Other conflict has come from ownership’s attempts at dissuading workers from supporting the union campaign, Jaquith said. Management has pulled employees aside to speak with them in “impromptu one-on-ones,” he said, and unrelated meetings have shifted to the topic of unionization.

McGeary described similar efforts at Pavement, which tactically promoted employees to exploit NEJB rules that those at the level of assistant manager or higher cannot join the union, she said.

Hurting or helping

Despite the decision of Margulies to recognize the union, McGeary said “he has not been very supportive” throughout negotiations.

Margulies did not respond to a request for comment. In a commentary published by WGBH in June 2021, he expressed support for the union but questioned the timing of the effort, given that Pavement was a small business still recovering from the pandemic.

But Jaquith said unionization doesn’t threaten a business. “The people who want to organize your workplace are the people who want it to keep existing,” and employees are mindful of the pandemic’s financial impacts on small businesses, he said. “You can’t negotiate for money that doesn’t exist. No one is looking to bankrupt the coffee shop.”

Pavement’s business has also now “picked up incredibly,” McGeary said, pointing to record sales over Memorial Day weekend at the Harvard Square location.

Trend toward unionization

Darwin’s Ltd., with four Cambridge locations, is also part of a wave of unionization efforts. (Photo: Nicholas Miller)

The surge in labor organization at cafés is not unique to Cambridge or Greater Boston. Local coffeehouses in Philadelphia, Detroit, Nashville, Providence and Minneapolis, in addition to 250 Starbucks locations across the country and the entire Midwest chain of Colectivo Coffee, have all tried to form unions. The trend is part of a growth of unionization at large, but particularly in services, said Michael Piore, an emeritus professor of political economy at the Massachusetts Institute of Technology.

Across the country, unionization petitions from October 2021 to March increased by 57 percent from the same period a year earlier, according to the National Labor Relations Board. And according to an NPR analysis, for the first four months of the year, 27.5 percent of petitions were from the accommodations and food service industry, up from 4 percent a decade ago.

One factor is the tight labor market, Piore said. Given the demand of companies for workers, employees are generally less afraid of losing their job for unionizing.

The pandemic may have also played a role by making people more conscious of the constraints of their workplace, with workers desiring more favorable scheduling after they returned to in-person work, he said.

“To make the whole industry better”

Unions have also simply become more popular. According to a 2021 Gallup poll, 68 percent of Americans approve of unions, the highest level since 1965.

“Historically, union organization has come in big waves where people’s attitudes toward unions suddenly express themselves in a way that surprises everybody,” Piore said. “We’re all looking at these new forms of unionization and organization as the potential for one of these surprise waves of mass organization.”

As a member of the 1369 unionization effort, Jaquith is conscious of his role in a larger, industry-wide campaign.

“As baristas, we move between jobs a lot.
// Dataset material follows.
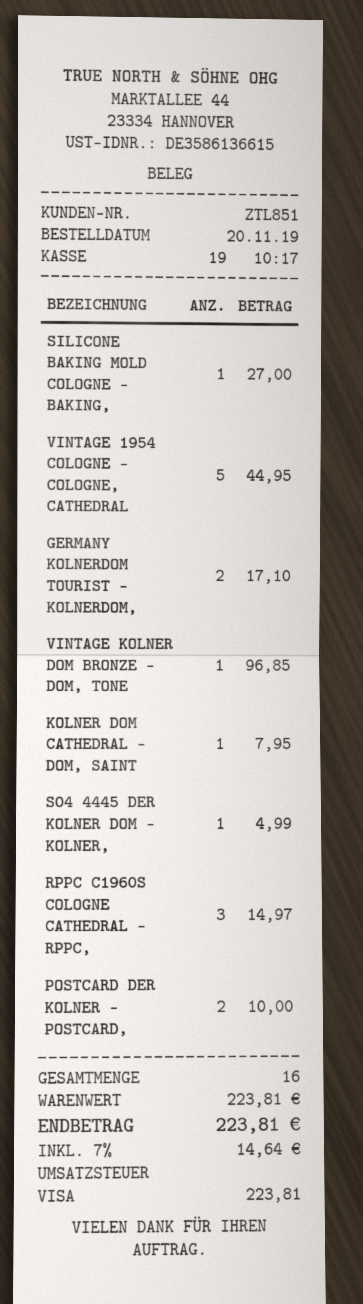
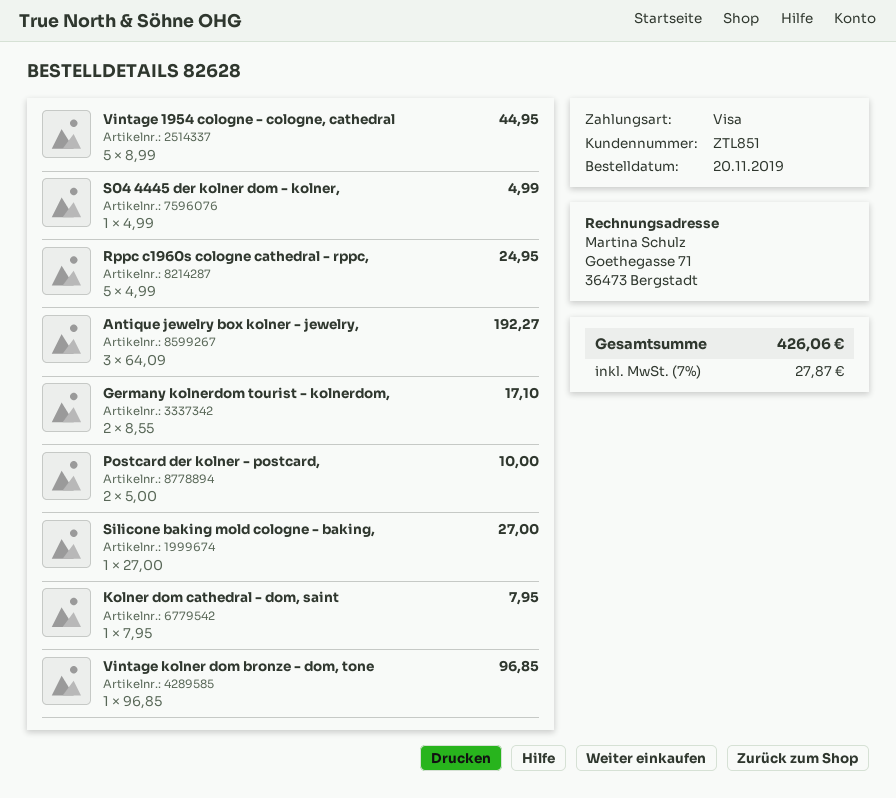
RPPC C1960S COLOGNE CATHEDRAL - RPPC,: 3 for 14.97 -> 5 for 24.95
Antique jewelry box kolner - jewelry,: none -> 3 for 192.27
tax: 7% = 14.64 -> 7% = 27.87
total: 223.81 -> 426.06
We see the same things at every place, the same problems we would love to fix but either don’t have the power or don’t have the energy to fix,” he said. “[We want] to make the whole industry better for all of us who work in it.”

The New England Joint Board hosts monthly meetings for workers of the unionizing coffee shops to exchange strategies and support each other, Jaquith said, calling it a “very, very exciting in this moment to be part of a much larger community.”

If a simple majority of the ballots cast in the 1369 election by June 22 support unionization, owners will be forced to recognize the union with NEJB as its certified bargaining representative.